My name is Eric Mastro and I'm an American expat living in Australia for the past (nearly) 6 six years. I am currently a permanent resident and I have not filed my taxes since 2008 and I'd like to become compliant. I recently discovered that the IRS is allowing for some leniency and is offering a streamlined approach to make becoming compliant for people like myself much easier. I don't have anything special - no bank accounts over $10k, a small super (might be over $10k, but will have to check), and no investments/real-estate/businesses/interest-earning bank accounts in the US. My taxable income in Australia (including super) remains under the threshold for Foreign Income Exclusion for 2013 + 3 previous tax years.

I have a couple of questions of questions that would make a world of difference if you could answer:

1. Should we include employer-contributed superannuation contributions as part of our gross taxable income?

2. In filing for the streamlined process, we are required to fill out a questionnaire and one of the questions is: "Do you have a retirement account located in your country of residence?". The question goes on to ask: "a. If yes, are earnings from the retirement account non-taxable in the 
U.S. under current treaty provisions?".

As I understand it, there is a taxable and non-taxable (to Australia) component of super when we reach retirement age, however I'm unsure of whether this is reciprocated in the US or not. Therefore, I'm not entirely sure how to answer this question. Do I need to fill out FBARs for my super if it over US$10,000?

Thank you so much for you help in advance!!! It's much much appreciated!!


----------



## Bevdeforges

In your situation, I'd tend to consider "quiet disclosure" - just file the forms for the last three years and wait to see if you get any reaction. But you have to do what helps you sleep at night.

1. I wouldn't - but I don't really know much about the Australian superannuation system, so perhaps we can find someone else living in Australia to shed a bit more light on this.

2. It's not fun reading, but get a copy of the US-Australian tax treaty and see what it says. United States Income Tax Treaties - A to Z There should be an article that discusses taxation of retirement pensions and who gets to tax what.

And just be aware that the $10,000 threshold for filing FBARs applies to the cumulative total of all your non-US accounts, not to the individual account balances. 
Cheers,
Bev


----------



## BBCWatcher

Bev, what did you have in mind? It sure seems like superannuation contributions from an employer would be treated as earned income and reported as such.


----------



## emizzle

Thanks for the input! That's exactly what I was wondering. Superannuation is like a pension - we are not allowed to touch until retirement and it's not considered part of our gross income here.


----------



## BBCWatcher

Understood, but from a U.S. tax point of view I can't think of why it _wouldn't_ be considered earned income. Though maybe Bev has an idea.

Taking a guess in advance, no, these are not Social Security payroll taxes.

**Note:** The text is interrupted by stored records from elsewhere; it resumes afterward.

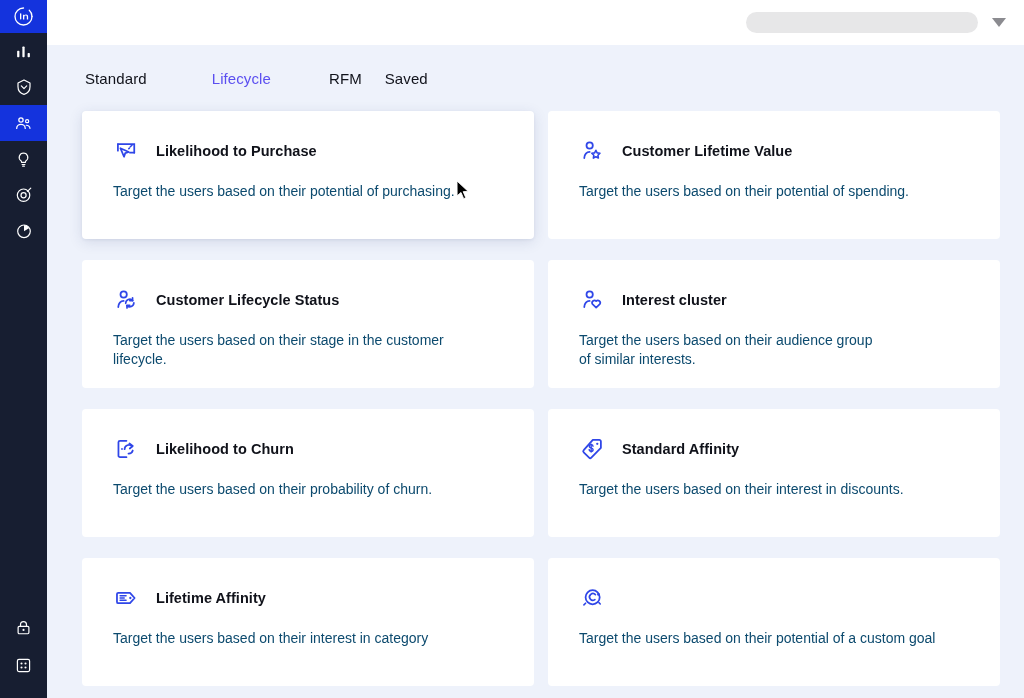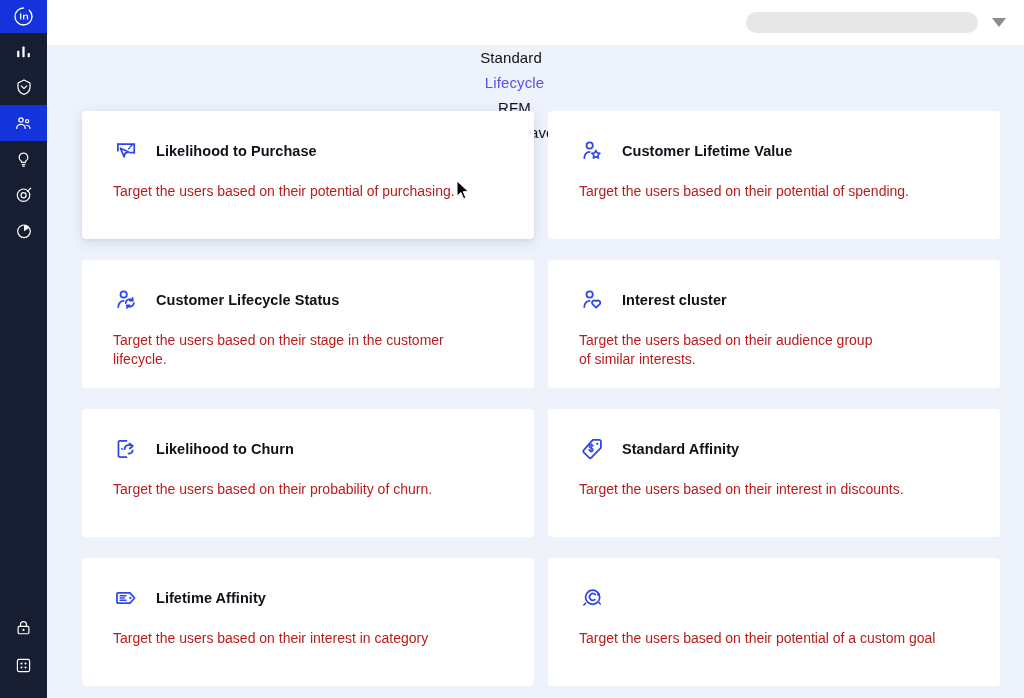--- a/index.html
+++ b/index.html
@@ -94,35 +94,34 @@
     padding: 0 24px 0 35px;
     position: relative;
   }
 
   
   .tabs {
     display: flex;
     align-items: center;
     height: 66px;
     padding-left: 1px;
-    flex-direction: column;
   }
   .tab {
     font-size: 15px;
     font-weight: 500;
     color: #10121a;
     letter-spacing: 0.1px;
     cursor: pointer;
     padding: 4px 2px;
     white-space: nowrap;
   }
   .tab + .tab { margin-left: 0; }
   .tab-0 { margin-right: 61px; }
   .tab-1 { margin-right: 54px; }
-  .tab-2 { margin-right: 54px; }
+  .tab-2 { margin-right: 19px; }
   .tab.active { color: #5b4ff0; }
 
   
   .grid {
     display: grid;
     grid-template-columns: 1fr 1fr;
     column-gap: 14px;
     row-gap: 21px;
     padding-bottom: 20px;
   }
@@ -153,21 +152,21 @@
     font-size: 14.5px;
     font-weight: 700;
     color: #10121a;
     letter-spacing: 0.05px;
     white-space: nowrap;
   }
   .card-desc {
     margin-top: 17px;
     font-size: 14px;
     line-height: 18.5px;
-    color: #b91c1c;
+    color: #0c4a6e;
     max-width: 372px;
     white-space: pre-line;
   }
 
   
   .cursor {
     position: absolute;
     left: 409px; top: 180px;
     width: 14px; height: 21px;
     pointer-events: none;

Australia has individual private retirement accounts (superannuation) to which employers and employees compulsorily contribute, roughly analogous to a U.S. Roth 401(k) with employer match. They are purely individual, not social insurance. Absent a treaty provision, those employer contributions would be part of U.S. reportable wages, salaries, tips, etc., I would have to imagine. They'd be no different from a U.S. tax point of view than if your employer added money to a certificate of deposit (CD) in your name that matures when you reach retirement age.

Singapore has something similar for its permanent residents and citizens called CPF. As far as I know employer contributions to a CPF account would be U.S. taxable also.


----------



## Bevdeforges

BBCWatcher said:


> Bev, what did you have in mind? It sure seems like superannuation contributions from an employer would be treated as earned income and reported as such.

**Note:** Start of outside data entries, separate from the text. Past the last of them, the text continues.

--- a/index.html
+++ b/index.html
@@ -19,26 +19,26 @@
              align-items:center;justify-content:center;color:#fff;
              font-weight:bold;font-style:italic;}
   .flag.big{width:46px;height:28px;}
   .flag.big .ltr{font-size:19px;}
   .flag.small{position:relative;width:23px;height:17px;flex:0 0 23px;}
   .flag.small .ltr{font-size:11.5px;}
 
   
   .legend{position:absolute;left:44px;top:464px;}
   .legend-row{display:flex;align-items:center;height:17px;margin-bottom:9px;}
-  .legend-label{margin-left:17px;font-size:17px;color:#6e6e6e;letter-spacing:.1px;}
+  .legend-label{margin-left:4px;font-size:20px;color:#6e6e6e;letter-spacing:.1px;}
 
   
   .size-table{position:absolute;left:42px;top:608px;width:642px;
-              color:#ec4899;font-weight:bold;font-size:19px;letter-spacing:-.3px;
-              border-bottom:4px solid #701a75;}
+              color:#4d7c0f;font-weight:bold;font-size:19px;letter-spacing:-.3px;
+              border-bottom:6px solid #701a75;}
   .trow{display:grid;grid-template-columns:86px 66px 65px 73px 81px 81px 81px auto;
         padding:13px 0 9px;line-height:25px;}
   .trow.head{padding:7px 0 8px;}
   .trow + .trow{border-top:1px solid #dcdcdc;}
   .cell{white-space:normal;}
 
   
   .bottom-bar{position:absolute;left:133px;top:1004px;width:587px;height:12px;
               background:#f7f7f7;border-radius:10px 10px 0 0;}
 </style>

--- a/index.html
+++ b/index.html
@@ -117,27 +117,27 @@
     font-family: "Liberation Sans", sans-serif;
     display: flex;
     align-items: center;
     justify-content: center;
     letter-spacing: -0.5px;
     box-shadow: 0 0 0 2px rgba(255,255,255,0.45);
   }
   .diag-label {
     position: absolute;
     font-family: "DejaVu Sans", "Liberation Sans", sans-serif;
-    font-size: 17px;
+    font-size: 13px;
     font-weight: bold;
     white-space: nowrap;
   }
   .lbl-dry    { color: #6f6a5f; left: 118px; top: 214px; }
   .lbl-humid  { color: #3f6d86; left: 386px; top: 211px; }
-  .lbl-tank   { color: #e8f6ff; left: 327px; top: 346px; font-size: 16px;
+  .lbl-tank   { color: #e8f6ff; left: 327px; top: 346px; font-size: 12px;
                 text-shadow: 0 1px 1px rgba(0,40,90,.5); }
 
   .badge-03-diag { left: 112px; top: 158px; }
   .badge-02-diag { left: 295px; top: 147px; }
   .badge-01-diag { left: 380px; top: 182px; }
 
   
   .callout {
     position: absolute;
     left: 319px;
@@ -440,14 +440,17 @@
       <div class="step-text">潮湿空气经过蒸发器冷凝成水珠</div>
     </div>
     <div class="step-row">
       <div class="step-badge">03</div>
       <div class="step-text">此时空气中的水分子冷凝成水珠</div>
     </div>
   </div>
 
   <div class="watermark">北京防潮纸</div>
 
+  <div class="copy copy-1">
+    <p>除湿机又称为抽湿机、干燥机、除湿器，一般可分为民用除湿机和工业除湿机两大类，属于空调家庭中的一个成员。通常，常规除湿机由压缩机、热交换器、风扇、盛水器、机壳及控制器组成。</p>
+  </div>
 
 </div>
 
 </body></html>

I literally know nothing about the Aussie superannuation contracts - but if it's something like a 401K plan, it could depend on whether or not the person had "rights" to the balance in the account and a statement of what the account "earns" each year, or if it was like certain pension arrangements here in France, where there is a fixed contribution made each year, but the employee has no "account balance" and no report of how the investments in the fund are doing. At retirement, whatever is in the account is converted to an annuity - and all the employee knows is that they have $X a month in pension. I suspect the tax treatment of those two different types of pension arrangements could be quite different - though I have not gone all that far into it.

It could be worth having a read through of the actual tax treaty, because something there are mentions in there of specific types of pensions like this. No promises, but it pays to check. (I found quite a few very interesting "features" of the Franco-American treaty on a recent read-through.)
Cheers,
Bev


----------



## BBCWatcher

My understanding is that Australian superannuation accounts are much more like the former. Said another way, they're individual, defined contribution accounts, not European-style social insurance/defined benefit plans. Foreigners are even able to withdraw their funds pre-retirement when they leave Australia. So, absent a treaty provision that says otherwise, employer contributions would be treated as earned income for U.S. tax purposes, and gains would typically be subject to PFIC/QEF rules annually. PFIC/QEF complications could be avoided by directing the superannuation funds into U.S. tax-appropriate investments. If allowed by the superannuation rules, that would include direct holdings of publicly traded bank and insurance stocks (equities) and direct bond holdings, as examples.

Please feel free to check me on all this, but that's my understanding. Singapore's CPF and SRS accounts have similar character and would be treated the same, to pick a couple other examples.


----------



## emizzle

Wow thanks guys so much for the thought and attention!! Assuming I would report my superannuation as earned income, would this mean that I would also have to submit FBARs for my superannuation account (assuming it is greater than $10k)?


----------



## BBCWatcher

Yes, but please note that the $10K threshold is a single threshold that applies to the total, at any moment in time, across all your foreign accounts. For example, if you have a $5K superannuation account and a $6K Australian savings account then you'd have to file a FBAR because the total $11K, and that's over the (single) threshold.


----------